Polish singer (1944–1991)

Adrianna Rusowicz (8 September 1944 – 1 January 1991), known professionally as Ada Rusowicz, was a Polish singer, the vocalist of the band Niebiesko-Czarni.

==Biography==
Rusowicz was born on 8 September 1944 in Vilnius, but spent her childhood in Dzierzgoń. In 1962 she graduated from high school in the School Complex in Sztum. Then, in Olsztyn, she started teaching as a teacher, at the same time she became interested in music and started working with student music groups. In 1963, she won a distinction at the 2nd Festival of Young Talents in Szczecin, and the following year she auditioned for Czesław Niemen's choir Błękitne Pończochy (or Blue Stockings), which accompanied the band Niebiesko-Czarni.

In 1968, Rusowicz won the title of the most popular singer of the year. In the years 1968–1970, together with Niebiesko-Czarni, she gave concerts in France, Belgium, Yugoslavia, Finland and West Germany. She performed with the ensemble until its dissolution in 1976, and from 1967 she was their soloist. Then she performed with Wojciech Korda in the duo Ada i Korda, but the band was not successful. In 1980, she retired from stage work and devoted several years to family life.

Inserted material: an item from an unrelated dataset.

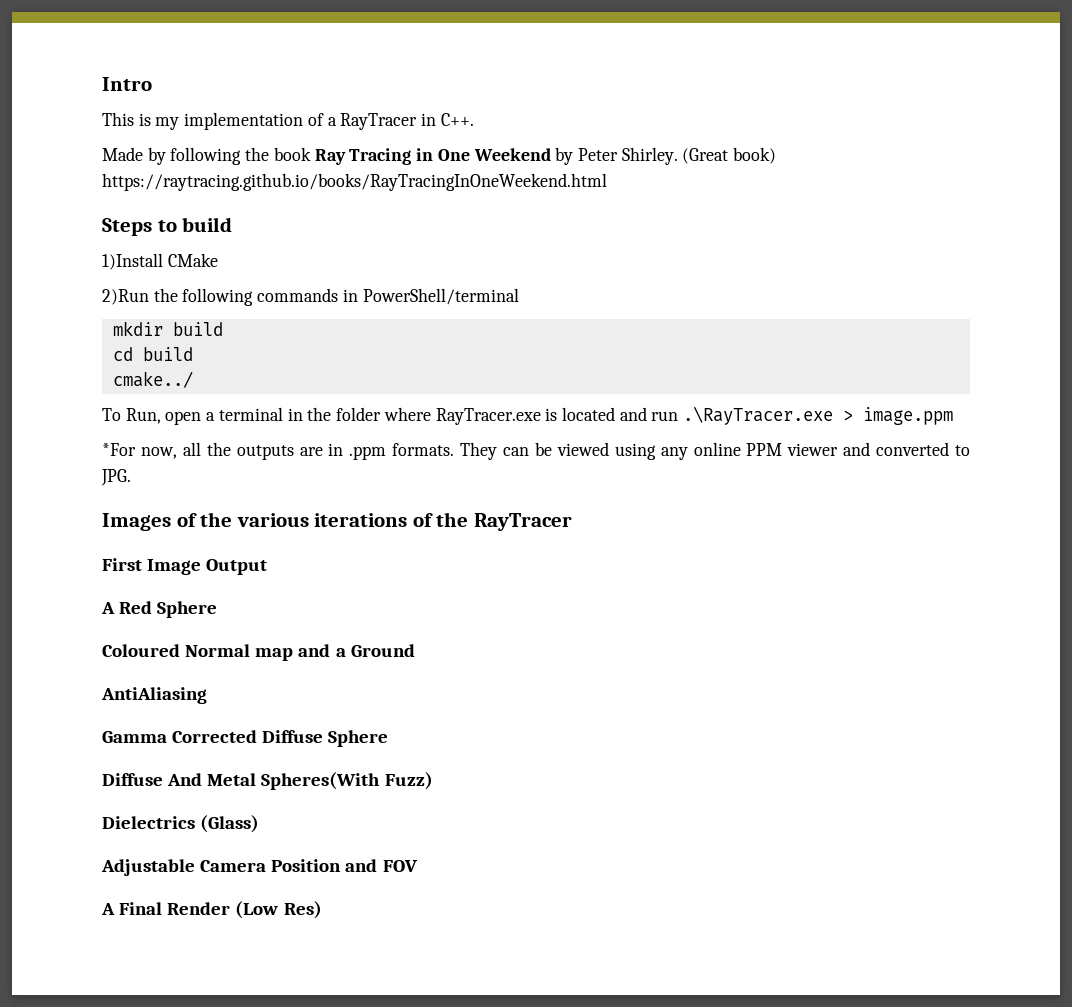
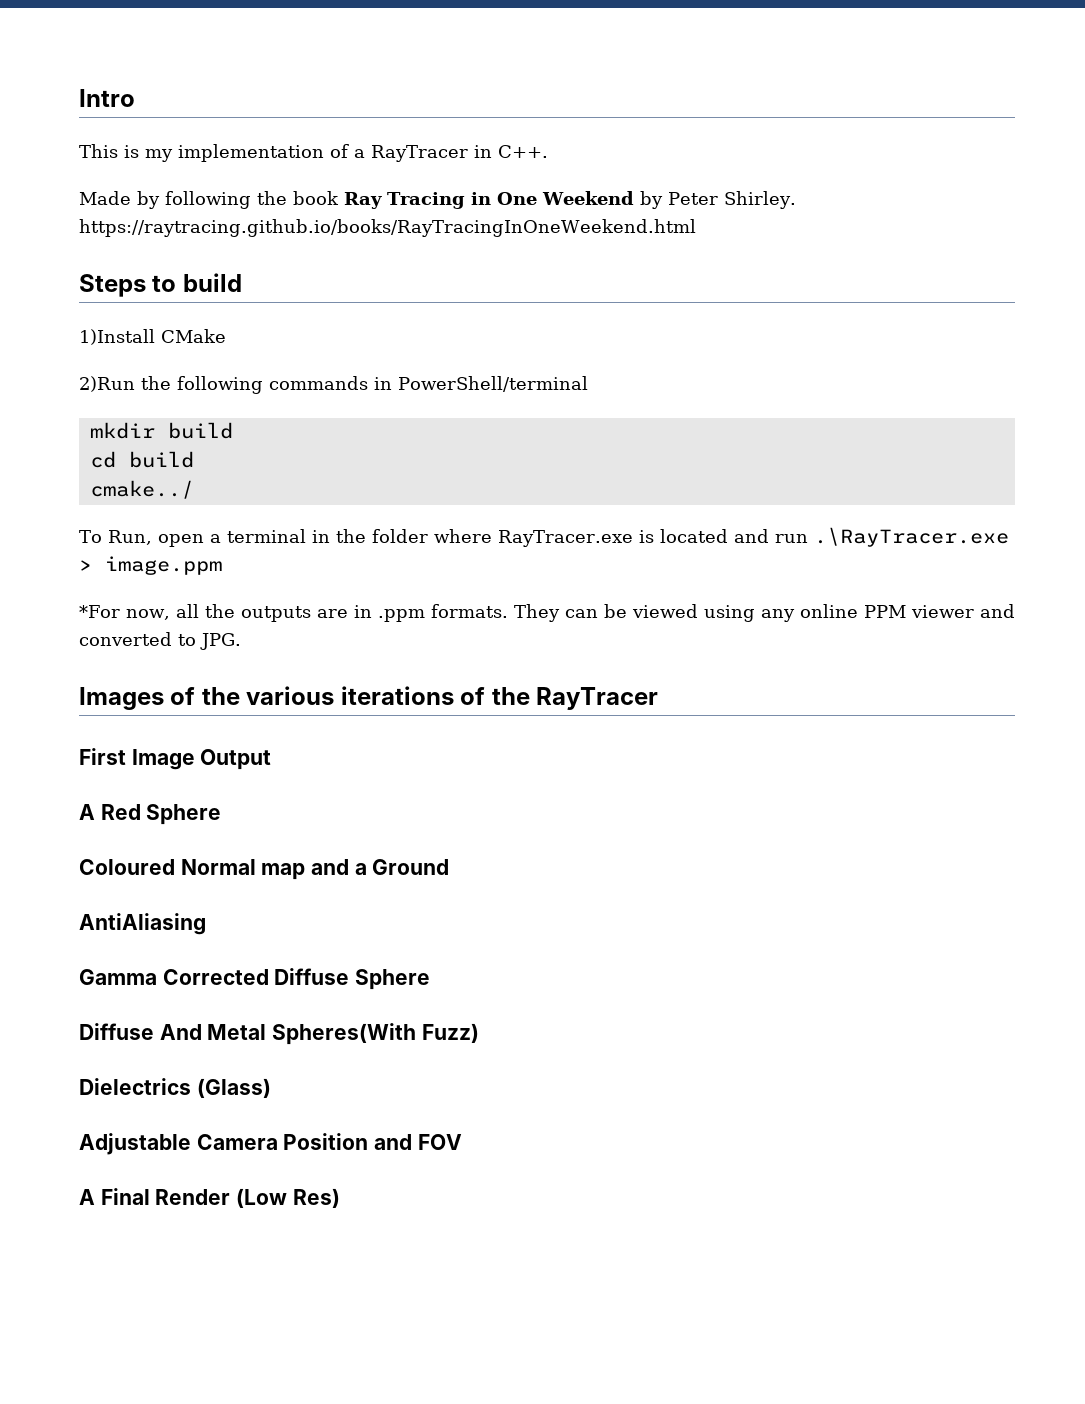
- Made by following the book Ray Tracing in One Weekend by Peter Shirley. (Great book) https://raytracing.github.io/books/RayTracingInOneWeekend.html
+ Made by following the book Ray Tracing in One Weekend by Peter Shirley. https://raytracing.github.io/books/RayTracingInOneWeekend.html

==Personal life and death==
During the period of cooperation with Błękitne Pończochy, Rusowicz started an affair with Czesław Niemen. Her husband was a guitarist from the band Wojciech Korda, with whom she had two children: Bartłomiej (born 1977) and Anna (born 1983).

On 1 January 1991, Rusowicz returned with her husband and newly met friends from a concert in Warsaw. She was killed as a result of a car accident near Poznań; only Korda survived. She was buried at the Miłostowo Cemetery in Poznań.

==Commemoration==
In 2012 in Dzierzgoń, in the City Park, a concert hall was named after Rusowicz and a plaque commemorating the singer was unveiled.

By a resolution adopted at the session of the Poznań City Council on 12 July 2016, the square located between Bolesława Krzywoustego, Pleszewska, Brneńska and Anna Jantar streets near the "Posnania" shopping center in the area of the Rataje estate in Poznań was named after Ada Rusowicz.